This documentation supports the 22.1 version of BMC Helix Digital Workplace Basic and BMC Helix Digital Workplace Advanced. Icons distinguish capabilities available only for the Advanced and External license levels. For more information, see License-types-and-features.

Configuring search results


Search helps end users find correct, structured, and useful information at the correct time and in the correct place. These focused results improve work environment efficiency because users don't waste time unearthing nonrelevant results.

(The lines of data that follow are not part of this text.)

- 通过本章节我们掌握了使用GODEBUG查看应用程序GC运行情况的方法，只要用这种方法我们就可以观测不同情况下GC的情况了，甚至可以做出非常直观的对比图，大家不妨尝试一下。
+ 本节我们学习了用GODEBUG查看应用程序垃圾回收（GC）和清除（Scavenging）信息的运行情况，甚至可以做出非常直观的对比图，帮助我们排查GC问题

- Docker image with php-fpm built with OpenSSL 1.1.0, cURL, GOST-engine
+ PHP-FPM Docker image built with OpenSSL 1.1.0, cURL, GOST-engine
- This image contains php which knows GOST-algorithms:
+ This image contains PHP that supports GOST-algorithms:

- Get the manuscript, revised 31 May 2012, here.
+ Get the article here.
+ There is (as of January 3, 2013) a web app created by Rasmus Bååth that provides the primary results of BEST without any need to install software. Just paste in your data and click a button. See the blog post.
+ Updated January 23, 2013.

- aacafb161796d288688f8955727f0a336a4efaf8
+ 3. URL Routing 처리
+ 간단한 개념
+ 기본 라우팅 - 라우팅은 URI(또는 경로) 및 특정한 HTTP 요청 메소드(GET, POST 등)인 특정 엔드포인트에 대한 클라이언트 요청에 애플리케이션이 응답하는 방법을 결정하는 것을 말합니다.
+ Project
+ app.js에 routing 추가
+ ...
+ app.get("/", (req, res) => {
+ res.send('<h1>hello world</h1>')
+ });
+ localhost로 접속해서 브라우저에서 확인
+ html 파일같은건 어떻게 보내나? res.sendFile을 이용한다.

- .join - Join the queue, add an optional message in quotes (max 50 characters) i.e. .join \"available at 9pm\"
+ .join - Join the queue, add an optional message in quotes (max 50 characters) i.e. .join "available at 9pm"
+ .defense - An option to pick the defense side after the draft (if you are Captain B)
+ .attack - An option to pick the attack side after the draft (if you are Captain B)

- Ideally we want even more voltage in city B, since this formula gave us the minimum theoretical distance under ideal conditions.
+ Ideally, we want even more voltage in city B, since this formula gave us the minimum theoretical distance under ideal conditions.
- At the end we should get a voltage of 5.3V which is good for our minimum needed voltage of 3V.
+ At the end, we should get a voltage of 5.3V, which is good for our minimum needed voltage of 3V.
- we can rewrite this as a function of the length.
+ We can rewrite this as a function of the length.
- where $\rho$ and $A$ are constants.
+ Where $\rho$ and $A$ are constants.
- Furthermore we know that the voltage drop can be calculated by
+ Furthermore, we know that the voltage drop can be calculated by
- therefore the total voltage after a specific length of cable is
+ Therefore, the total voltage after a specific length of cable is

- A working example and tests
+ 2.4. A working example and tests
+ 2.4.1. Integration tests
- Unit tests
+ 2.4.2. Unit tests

You can enhance search results by enabling dynamical re-ranking (available in version 22.1.05 and later) and natural language searching. The first setting displays the most relevant results as top hits. The second setting helps identify whether a user searches for a service ("I need a laptop") or a knowledge article ("How to receive a laptop").

Before you begin

Learn the basic logic of search in the application and explore which items can be searched; see Search-in-BMC-Helix-Digital-Workplace


Enhance search results 

On the Search page of the Configuration tab, you can amplify the accuracy of search results with the following search options:

  • Configure the maximum number of results per source
  • Select whether requests and approvals appear in the Top Hits tab

The following image shows the Search configuration page:

Search_configuration.png

Tip

Search settings in the Admin console do not exclude each other and can be used simultaneously. 

To configure the maximum number of results per source

By configuring Maximum results per source, you limit the number of search results per source in a global search. Source is an integrated system from which items (services or knowledge articles) are retrieved. You can select any number from 1 to 100. The default value is 25. 

Scenario

Allen is a support manager at the Apex Global company who needs to quickly find the most relevant knowledge articles to answer customer questions. At Apex Global, BMC Helix ITSM: Knowledge Management stores a large amount of knowledge articles from which knowledge resources are retrieved to BMC Helix Digital Workplace. Allen can restrict the number of results to 15, so that the search results are not overloaded with less relevant hits.

To select whether requests and approvals appear in the Top Hits tab

By using Include in Top Hits results, you include or exclude requests and approvals from search results. If you disable this feature, the end user must click the Requests and Approvals tabs to search these categories. This feature is enabled by default.

Scenario

Bob is a knowledge manager at the Centari company. He often prepares for workshops and needs to read knowledge articles. When Bob searches in the application, in Top Hits, he sees knowledge articles scattered among requests and approvals. The additional items cause Bob to spend too much time looking for relevant articles. He asks the administrator to exclude requests and approvals from the Top Hits so that he can quickly find the correct knowledge articles.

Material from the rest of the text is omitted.